• **Your assignment**
What you return should match the material below line for line, except that no image appears in it.

• **The data**
--------------------------------------------------

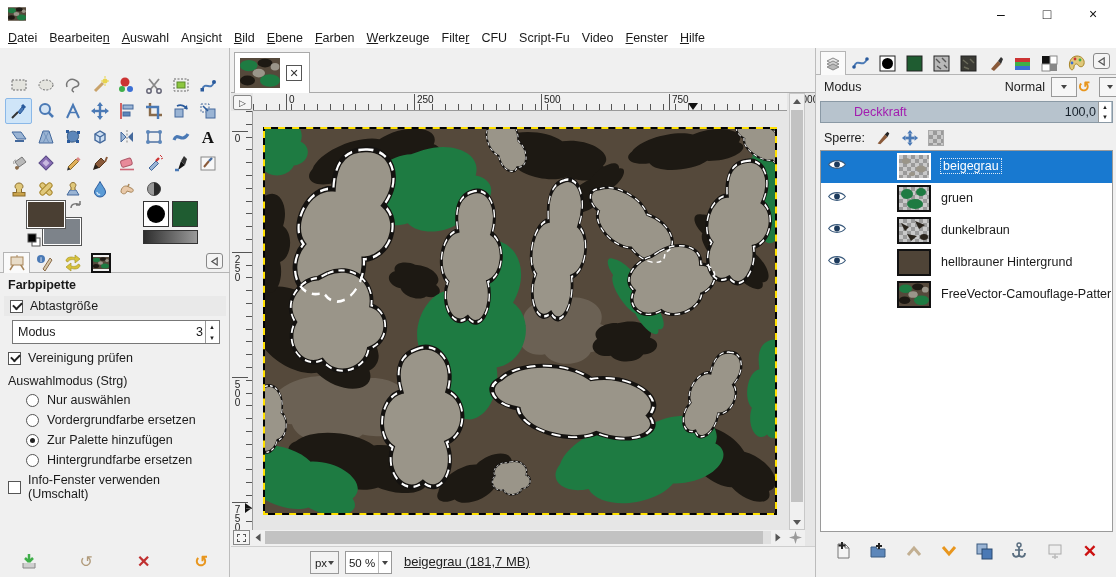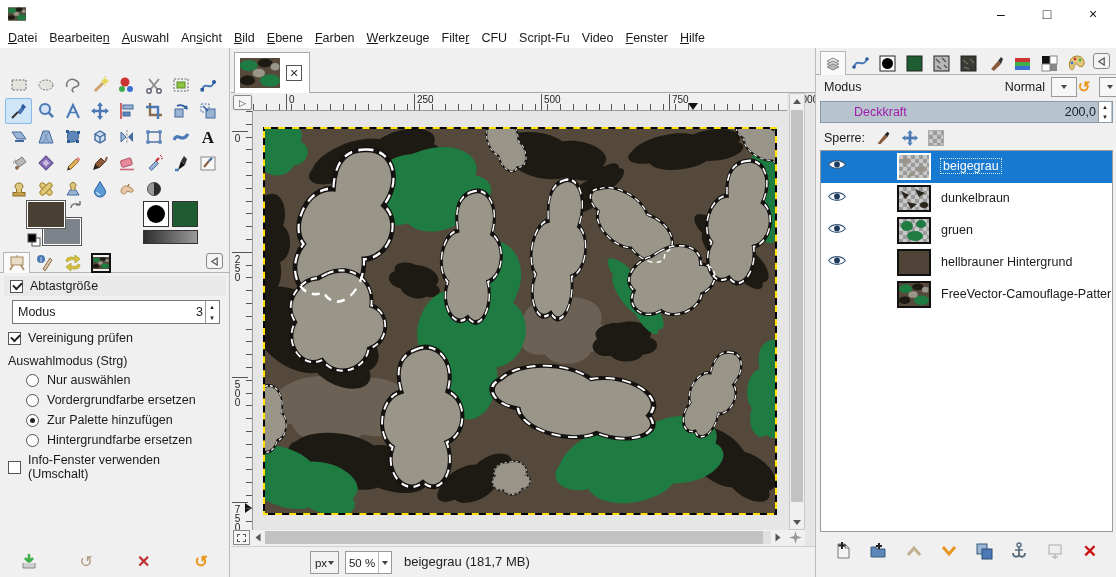--- a/index.html
+++ b/index.html
@@ -99,21 +99,21 @@
   .quickmask-btn i { width:9px; height:8px; border:1px dashed #555; }
   .h-scrollbar .track { position:absolute; left:34px; top:1px; width:506px; height:13px; background:#e0e0e0; }
   .h-scrollbar .sb-thumb { position:absolute; left:0px; top:0px; width:498px; height:13px; background:#c2c2c2; }
   .nav-btn { position:absolute; left:556px; top:0px; width:17px; height:15px; display:flex; align-items:center; justify-content:center; }
 
   .statusbar { position:absolute; left:0; top:498px; width:584px; height:31px; background:#f0f0f0; border-top:1px solid #cfcfcf; }
   .unit-dd { position:absolute; left:79px; top:4px; width:29px; height:23px; border:1px solid #999; background:#f2f2f2; display:flex; align-items:center; justify-content:center; gap:1px; font-size:11.5px; }
   .zoom-dd { position:absolute; left:114px; top:4px; width:47px; height:23px; border:1px solid #999; background:#fff; display:flex; align-items:center; }
   .zoom-dd .zval { flex:1; text-align:center; font-size:11.5px; }
   .zoom-dd .zarr { width:13px; height:100%; border-left:1px solid #bbb; display:flex; align-items:center; justify-content:center; }
-  .status-msg { position:absolute; left:173px; top:7px; font-size:13px; color:#222; }
+  .status-msg { position:absolute; left:173px; top:7px; font-size:13px; color:#222;text-decoration:underline; }
   .caret { width:0; height:0; border-left:3.5px solid transparent; border-right:3.5px solid transparent; border-top:4px solid #444; display:inline-block; }
 
   
   .rdock { position:absolute; left:815px; top:0; width:297px; height:529px; background:#f0f0f0; border-left:1px solid #bcbcbc; }
   .rdock-tabs { position:absolute; left:0; top:0; width:301px; height:27px; border-bottom:1px solid #b5b5b5; }
   .rtab { position:absolute; top:3px; width:26px; height:24px; display:flex; align-items:center; justify-content:center; }
   .rtab.active { background:#fafafa; border:1px solid #b5b5b5; border-bottom:none; }
   .mode-row { position:absolute; left:0; top:27px; width:301px; height:25px; }
   .mode-row .mlabel { position:absolute; left:8px; top:5px; }
   .mode-row .mvalue { position:absolute; right:72px; top:5px; }
@@ -508,20 +508,21 @@
             </svg>
         </div>
         <div class="panel-menu-btn">
           <svg width="9" height="9" viewBox="0 0 10 10">
               <path d="M8,1 L8,9 L2,5 Z" fill="none" stroke="#555" stroke-width="1.3"></path>
             </svg>
         </div>
       </div>
 
       <div class="tool-options">
+        <div class="to-title">Farbpipette</div>
         <div class="row-check shaded">
           <span class="checkbox checked"></span>
           <span>Abtastgröße</span>
         </div>
         <div class="spinbox">
           <span class="sp-label">Modus</span>
           <span class="sp-value">3</span>
           <span class="spin-arrows">
               <span>▲</span>
               <span>▼</span>
@@ -769,21 +770,21 @@
             <span class="caret"></span>
           </div>
         <div class="reset-icon" style="right:24px">↺</div>
         <div class="dd-btn" style="right:-4px; width:22px">
             <span class="caret"></span>
           </div>
       </div>
 
       <div class="opacity-row">
         <span class="olabel">Deckkraft</span>
-        <span class="ovalue">200,0</span>
+        <span class="ovalue">100,0</span>
         <span class="spin-arrows">
             <span>▲</span>
             <span>▼</span>
           </span>
       </div>
 
       <div class="lock-row">
         <span>Sperre:</span>
         <span class="lock-ic">
           <svg class="ti" viewBox="0 0 20 20">
@@ -816,47 +817,47 @@
             </div>
             <span class="layer-name">beigegrau</span>
           </div>
           <div class="layer-row">
             <span class="layer-eye"><svg width="20" height="13" viewBox="0 0 20 14">
                 <path d="M1,7 C5,1.5 15,1.5 19,7 C15,12.5 5,12.5 1,7 Z" fill="#fff" stroke="#3a5a7c" stroke-width="1.2"></path>
                 <circle cx="10" cy="7" r="3.1" fill="#1c3a5c"></circle>
               </svg></span>
             <div class="layer-thumb checker">
               <svg width="30" height="23" viewBox="0 0 30 23" style="position:absolute;left:0;top:0">
+                <ellipse cx="8" cy="7" rx="6" ry="5" fill="#1e7b42"></ellipse>
+                <ellipse cx="22" cy="5" rx="5" ry="4" fill="#1e7b42"></ellipse>
+                <ellipse cx="16" cy="17" rx="8" ry="5" fill="#1e7b42"></ellipse>
+              </svg>
+            </div>
+            <span class="layer-name">gruen</span>
+          </div>
+          <div class="layer-row">
+            <span class="layer-eye"><svg width="20" height="13" viewBox="0 0 20 14">
+                <path d="M1,7 C5,1.5 15,1.5 19,7 C15,12.5 5,12.5 1,7 Z" fill="#fff" stroke="#3a5a7c" stroke-width="1.2"></path>
+                <circle cx="10" cy="7" r="3.1" fill="#1c3a5c"></circle>
+              </svg></span>
+            <div class="layer-thumb checker">
+              <svg width="30" height="23" viewBox="0 0 30 23" style="position:absolute;left:0;top:0">
                 <path d="M2,4 L10,8 L6,12 Z" fill="#2a241c"></path>
                 <path d="M16,2 L26,6 L20,10 Z" fill="#2a241c"></path>
                 <path d="M8,15 L18,17 L12,22 Z" fill="#2a241c"></path>
                 <ellipse cx="25" cy="18" rx="4" ry="3" fill="#2a241c"></ellipse>
               </svg>
             </div>
             <span class="layer-name">dunkelbraun</span>
           </div>
           <div class="layer-row">
             <span class="layer-eye"><svg width="20" height="13" viewBox="0 0 20 14">
                 <path d="M1,7 C5,1.5 15,1.5 19,7 C15,12.5 5,12.5 1,7 Z" fill="#fff" stroke="#3a5a7c" stroke-width="1.2"></path>
                 <circle cx="10" cy="7" r="3.1" fill="#1c3a5c"></circle>
               </svg></span>
-            <div class="layer-thumb checker">
-              <svg width="30" height="23" viewBox="0 0 30 23" style="position:absolute;left:0;top:0">
-                <ellipse cx="8" cy="7" rx="6" ry="5" fill="#1e7b42"></ellipse>
-                <ellipse cx="22" cy="5" rx="5" ry="4" fill="#1e7b42"></ellipse>
-                <ellipse cx="16" cy="17" rx="8" ry="5" fill="#1e7b42"></ellipse>
-              </svg>
-            </div>
-            <span class="layer-name">gruen</span>
-          </div>
-          <div class="layer-row">
-            <span class="layer-eye"><svg width="20" height="13" viewBox="0 0 20 14">
-                <path d="M1,7 C5,1.5 15,1.5 19,7 C15,12.5 5,12.5 1,7 Z" fill="#fff" stroke="#3a5a7c" stroke-width="1.2"></path>
-                <circle cx="10" cy="7" r="3.1" fill="#1c3a5c"></circle>
-              </svg></span>
             <div class="layer-thumb" style="background:#4f4437"></div>
             <span class="layer-name">hellbrauner Hintergrund</span>
           </div>
           <div class="layer-row">
             <div class="layer-thumb" style="background:#55493b">
               <svg width="30" height="23" viewBox="0 0 64 48" preserveAspectRatio="none" style="position:absolute;left:0;top:0">
                 <use href="#minicamo"></use>
               </svg>
             </div>
             <span class="layer-name">FreeVector-Camouflage-Pattern.svg</span>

--------------------------------------------------

• **Finished exercise**
--- a/index.html
+++ b/index.html
@@ -99,21 +99,21 @@
   .quickmask-btn i { width:9px; height:8px; border:1px dashed #555; }
   .h-scrollbar .track { position:absolute; left:34px; top:1px; width:506px; height:13px; background:#e0e0e0; }
   .h-scrollbar .sb-thumb { position:absolute; left:0px; top:0px; width:498px; height:13px; background:#c2c2c2; }
   .nav-btn { position:absolute; left:556px; top:0px; width:17px; height:15px; display:flex; align-items:center; justify-content:center; }
 
   .statusbar { position:absolute; left:0; top:498px; width:584px; height:31px; background:#f0f0f0; border-top:1px solid #cfcfcf; }
   .unit-dd { position:absolute; left:79px; top:4px; width:29px; height:23px; border:1px solid #999; background:#f2f2f2; display:flex; align-items:center; justify-content:center; gap:1px; font-size:11.5px; }
   .zoom-dd { position:absolute; left:114px; top:4px; width:47px; height:23px; border:1px solid #999; background:#fff; display:flex; align-items:center; }
   .zoom-dd .zval { flex:1; text-align:center; font-size:11.5px; }
   .zoom-dd .zarr { width:13px; height:100%; border-left:1px solid #bbb; display:flex; align-items:center; justify-content:center; }
-  .status-msg { position:absolute; left:173px; top:7px; font-size:13px; color:#222; }
+  .status-msg { position:absolute; left:173px; top:7px; font-size:13px; color:#222;text-decoration:underline; }
   .caret { width:0; height:0; border-left:3.5px solid transparent; border-right:3.5px solid transparent; border-top:4px solid #444; display:inline-block; }
 
   
   .rdock { position:absolute; left:815px; top:0; width:297px; height:529px; background:#f0f0f0; border-left:1px solid #bcbcbc; }
   .rdock-tabs { position:absolute; left:0; top:0; width:301px; height:27px; border-bottom:1px solid #b5b5b5; }
   .rtab { position:absolute; top:3px; width:26px; height:24px; display:flex; align-items:center; justify-content:center; }
   .rtab.active { background:#fafafa; border:1px solid #b5b5b5; border-bottom:none; }
   .mode-row { position:absolute; left:0; top:27px; width:301px; height:25px; }
   .mode-row .mlabel { position:absolute; left:8px; top:5px; }
   .mode-row .mvalue { position:absolute; right:72px; top:5px; }
@@ -508,20 +508,21 @@
             </svg>
         </div>
         <div class="panel-menu-btn">
           <svg width="9" height="9" viewBox="0 0 10 10">
               <path d="M8,1 L8,9 L2,5 Z" fill="none" stroke="#555" stroke-width="1.3"></path>
             </svg>
         </div>
       </div>
 
       <div class="tool-options">
+        <div class="to-title">Farbpipette</div>
         <div class="row-check shaded">
           <span class="checkbox checked"></span>
           <span>Abtastgröße</span>
         </div>
         <div class="spinbox">
           <span class="sp-label">Modus</span>
           <span class="sp-value">3</span>
           <span class="spin-arrows">
               <span>▲</span>
               <span>▼</span>
@@ -769,21 +770,21 @@
             <span class="caret"></span>
           </div>
         <div class="reset-icon" style="right:24px">↺</div>
         <div class="dd-btn" style="right:-4px; width:22px">
             <span class="caret"></span>
           </div>
       </div>
 
       <div class="opacity-row">
         <span class="olabel">Deckkraft</span>
-        <span class="ovalue">200,0</span>
+        <span class="ovalue">100,0</span>
         <span class="spin-arrows">
             <span>▲</span>
             <span>▼</span>
           </span>
       </div>
 
       <div class="lock-row">
         <span>Sperre:</span>
         <span class="lock-ic">
           <svg class="ti" viewBox="0 0 20 20">
@@ -816,47 +817,47 @@
             </div>
             <span class="layer-name">beigegrau</span>
           </div>
           <div class="layer-row">
             <span class="layer-eye"><svg width="20" height="13" viewBox="0 0 20 14">
                 <path d="M1,7 C5,1.5 15,1.5 19,7 C15,12.5 5,12.5 1,7 Z" fill="#fff" stroke="#3a5a7c" stroke-width="1.2"></path>
                 <circle cx="10" cy="7" r="3.1" fill="#1c3a5c"></circle>
               </svg></span>
             <div class="layer-thumb checker">
               <svg width="30" height="23" viewBox="0 0 30 23" style="position:absolute;left:0;top:0">
+                <ellipse cx="8" cy="7" rx="6" ry="5" fill="#1e7b42"></ellipse>
+                <ellipse cx="22" cy="5" rx="5" ry="4" fill="#1e7b42"></ellipse>
+                <ellipse cx="16" cy="17" rx="8" ry="5" fill="#1e7b42"></ellipse>
+              </svg>
+            </div>
+            <span class="layer-name">gruen</span>
+          </div>
+          <div class="layer-row">
+            <span class="layer-eye"><svg width="20" height="13" viewBox="0 0 20 14">
+                <path d="M1,7 C5,1.5 15,1.5 19,7 C15,12.5 5,12.5 1,7 Z" fill="#fff" stroke="#3a5a7c" stroke-width="1.2"></path>
+                <circle cx="10" cy="7" r="3.1" fill="#1c3a5c"></circle>
+              </svg></span>
+            <div class="layer-thumb checker">
+              <svg width="30" height="23" viewBox="0 0 30 23" style="position:absolute;left:0;top:0">
                 <path d="M2,4 L10,8 L6,12 Z" fill="#2a241c"></path>
                 <path d="M16,2 L26,6 L20,10 Z" fill="#2a241c"></path>
                 <path d="M8,15 L18,17 L12,22 Z" fill="#2a241c"></path>
                 <ellipse cx="25" cy="18" rx="4" ry="3" fill="#2a241c"></ellipse>
               </svg>
             </div>
             <span class="layer-name">dunkelbraun</span>
           </div>
           <div class="layer-row">
             <span class="layer-eye"><svg width="20" height="13" viewBox="0 0 20 14">
                 <path d="M1,7 C5,1.5 15,1.5 19,7 C15,12.5 5,12.5 1,7 Z" fill="#fff" stroke="#3a5a7c" stroke-width="1.2"></path>
                 <circle cx="10" cy="7" r="3.1" fill="#1c3a5c"></circle>
               </svg></span>
-            <div class="layer-thumb checker">
-              <svg width="30" height="23" viewBox="0 0 30 23" style="position:absolute;left:0;top:0">
-                <ellipse cx="8" cy="7" rx="6" ry="5" fill="#1e7b42"></ellipse>
-                <ellipse cx="22" cy="5" rx="5" ry="4" fill="#1e7b42"></ellipse>
-                <ellipse cx="16" cy="17" rx="8" ry="5" fill="#1e7b42"></ellipse>
-              </svg>
-            </div>
-            <span class="layer-name">gruen</span>
-          </div>
-          <div class="layer-row">
-            <span class="layer-eye"><svg width="20" height="13" viewBox="0 0 20 14">
-                <path d="M1,7 C5,1.5 15,1.5 19,7 C15,12.5 5,12.5 1,7 Z" fill="#fff" stroke="#3a5a7c" stroke-width="1.2"></path>
-                <circle cx="10" cy="7" r="3.1" fill="#1c3a5c"></circle>
-              </svg></span>
             <div class="layer-thumb" style="background:#4f4437"></div>
             <span class="layer-name">hellbrauner Hintergrund</span>
           </div>
           <div class="layer-row">
             <div class="layer-thumb" style="background:#55493b">
               <svg width="30" height="23" viewBox="0 0 64 48" preserveAspectRatio="none" style="position:absolute;left:0;top:0">
                 <use href="#minicamo"></use>
               </svg>
             </div>
             <span class="layer-name">FreeVector-Camouflage-Pattern.svg</span>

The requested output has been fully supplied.